### Problem requirements
Using the data below, set down every line from the one containing "none -> <div>泌尿门诊</div>" through the one containing "text-align: none ->", inclusive and unchanged. Pictures are to be skipped.

### Records for this task
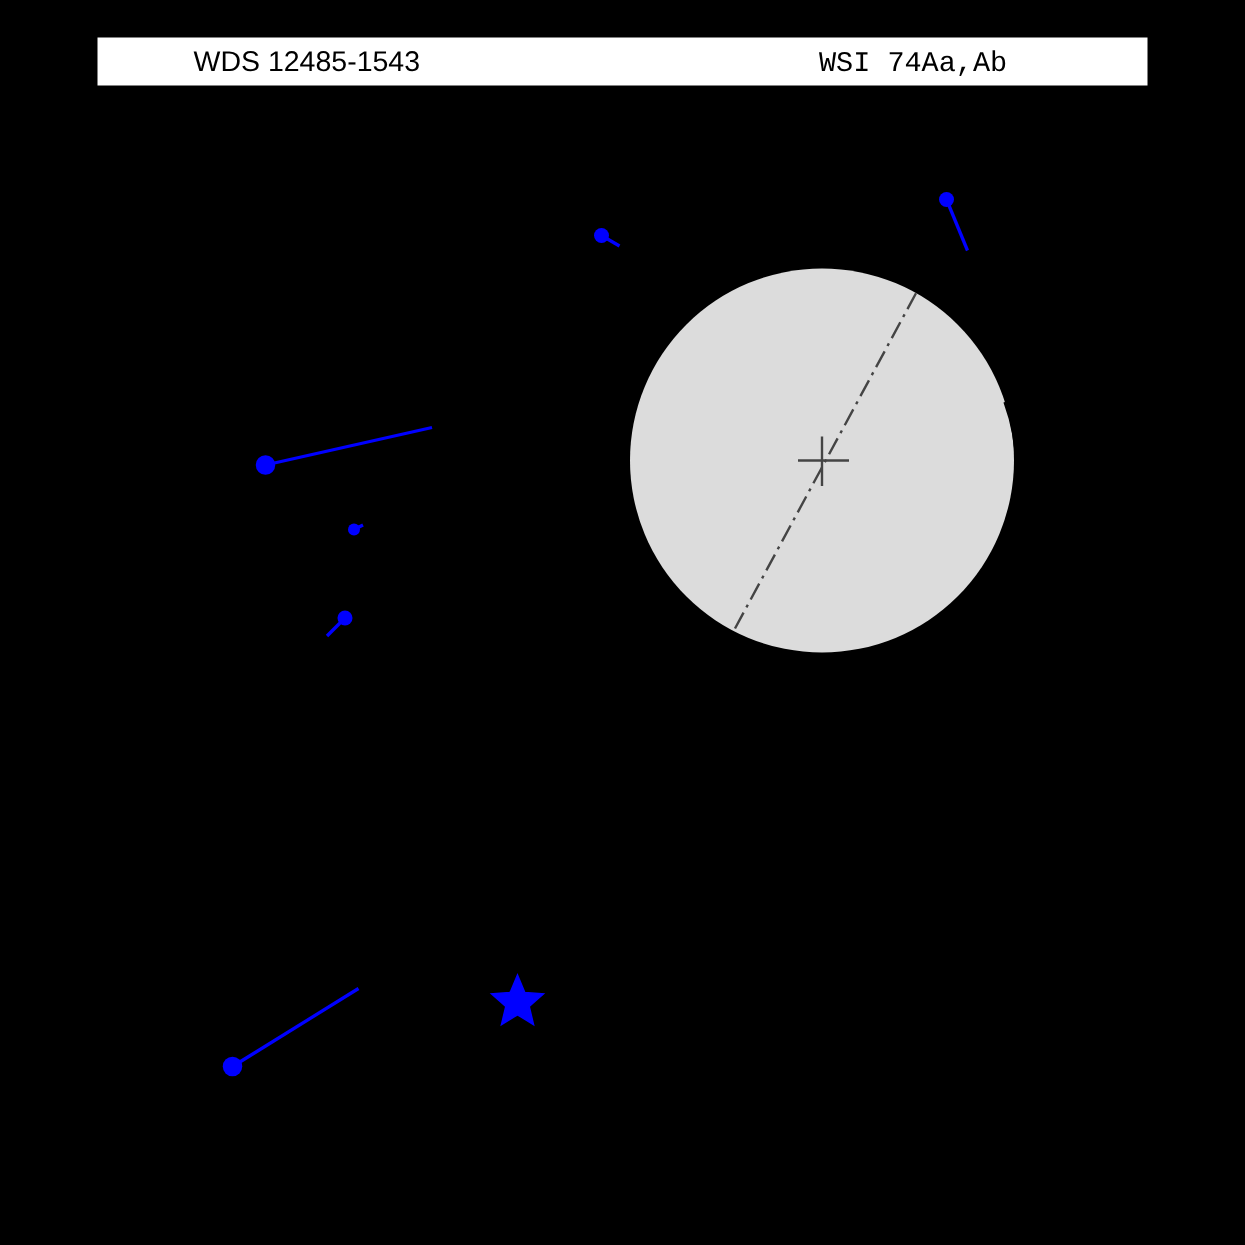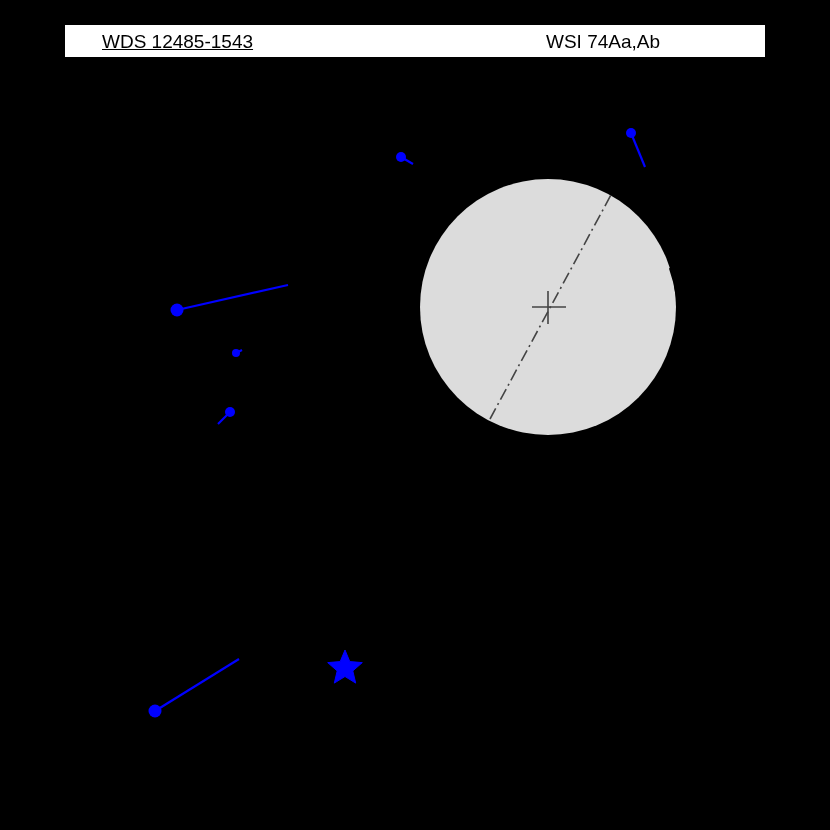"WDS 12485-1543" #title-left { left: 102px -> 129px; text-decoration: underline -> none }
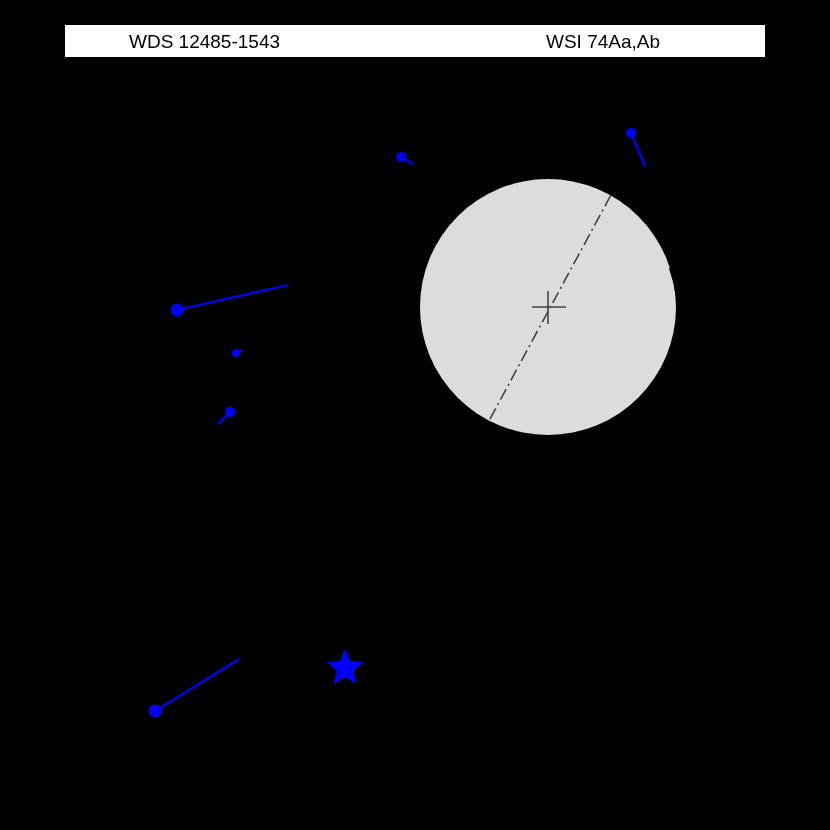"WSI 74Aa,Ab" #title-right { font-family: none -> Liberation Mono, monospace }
--
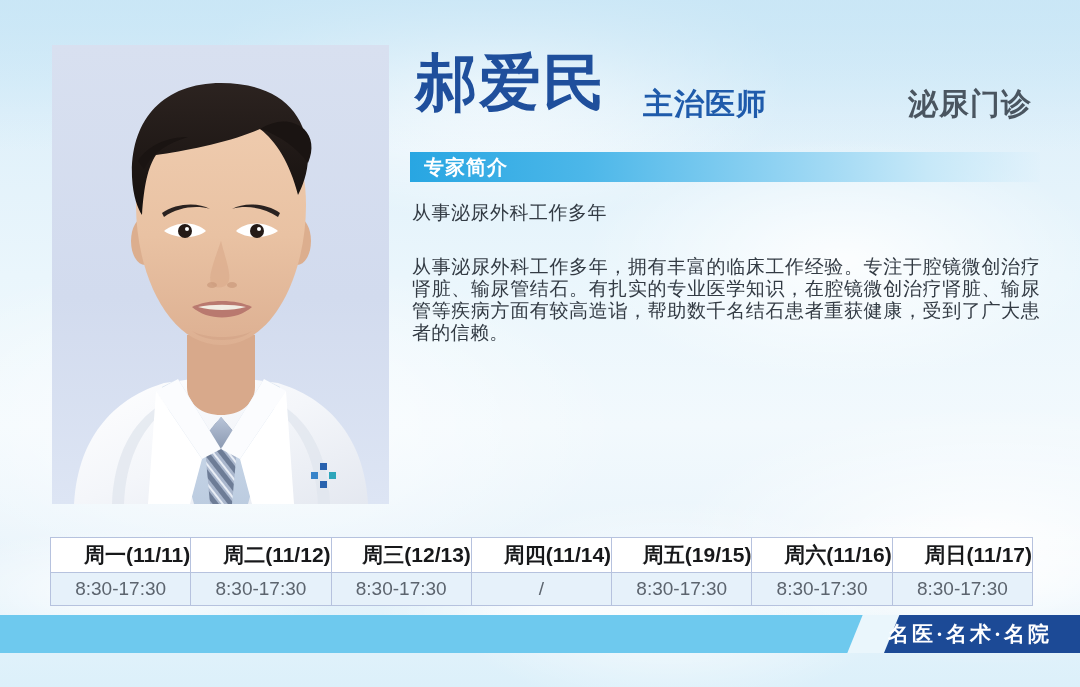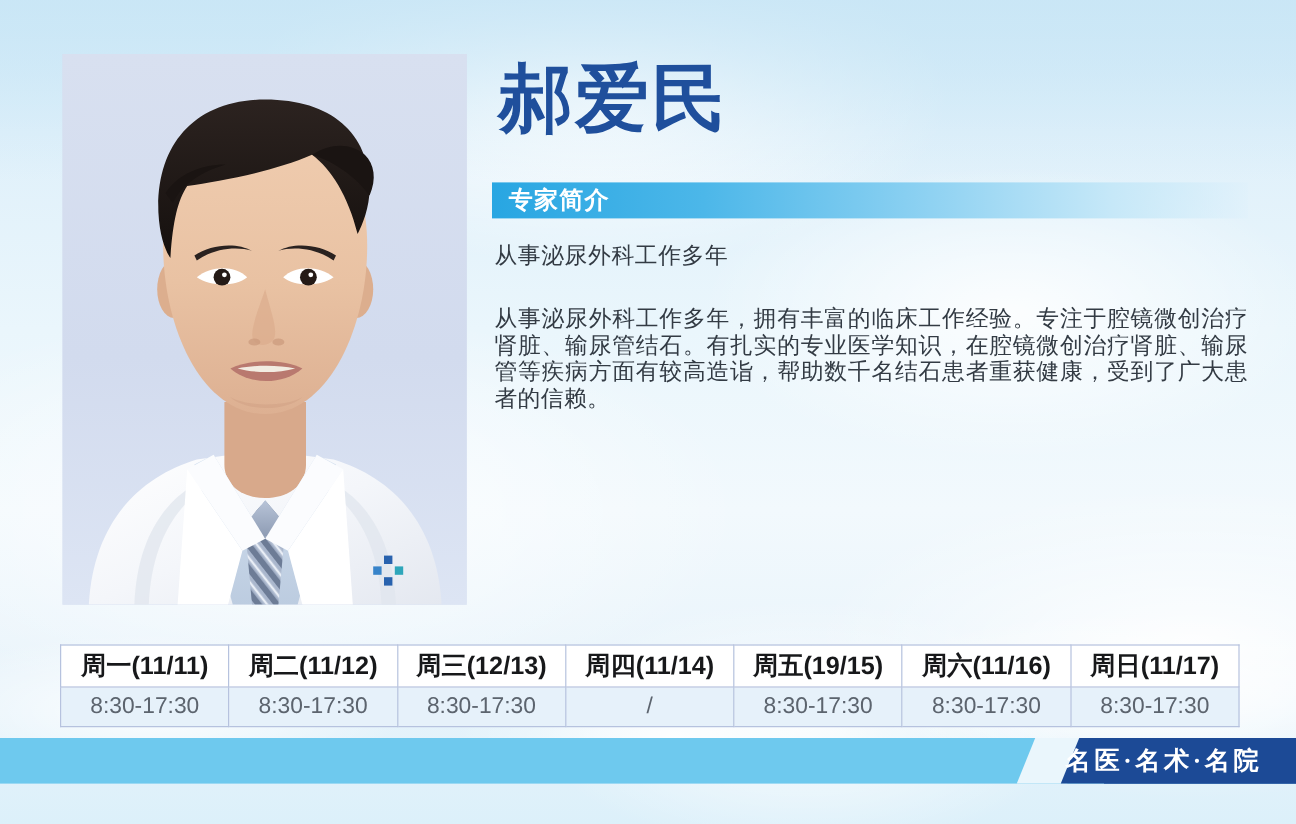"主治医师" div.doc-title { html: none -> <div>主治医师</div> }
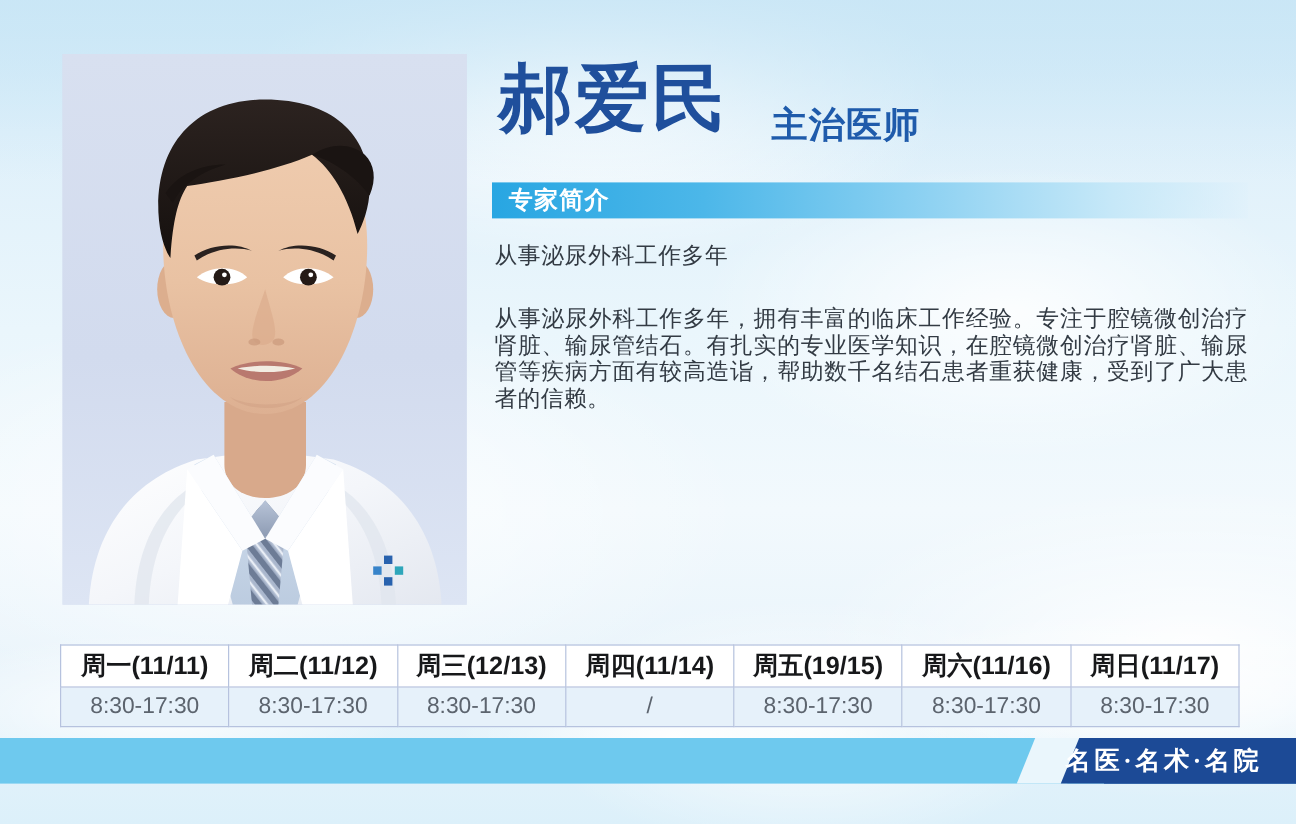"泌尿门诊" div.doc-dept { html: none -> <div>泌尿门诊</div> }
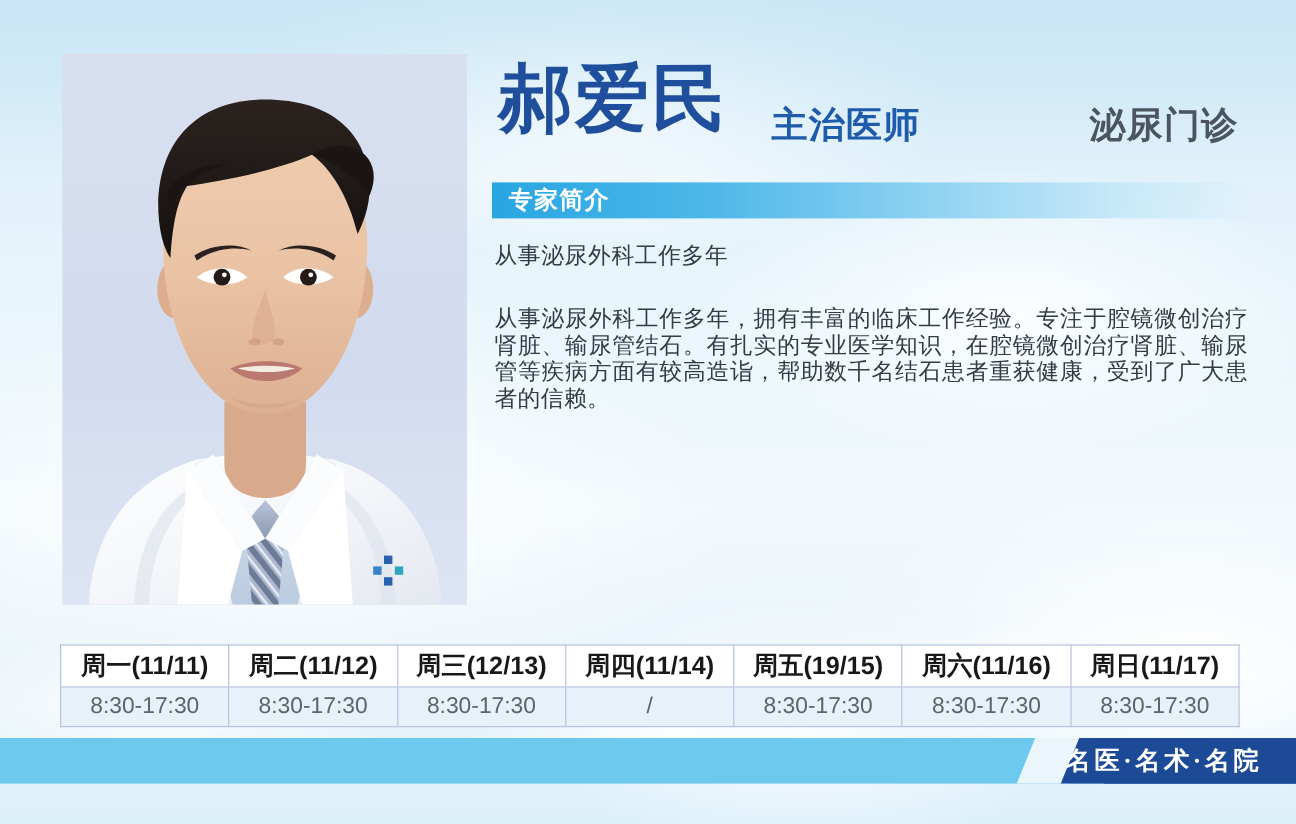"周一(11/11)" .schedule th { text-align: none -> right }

### Output for this task
"泌尿门诊" div.doc-dept { html: none -> <div>泌尿门诊</div> }
"周一(11/11)" .schedule th { text-align: none -> right }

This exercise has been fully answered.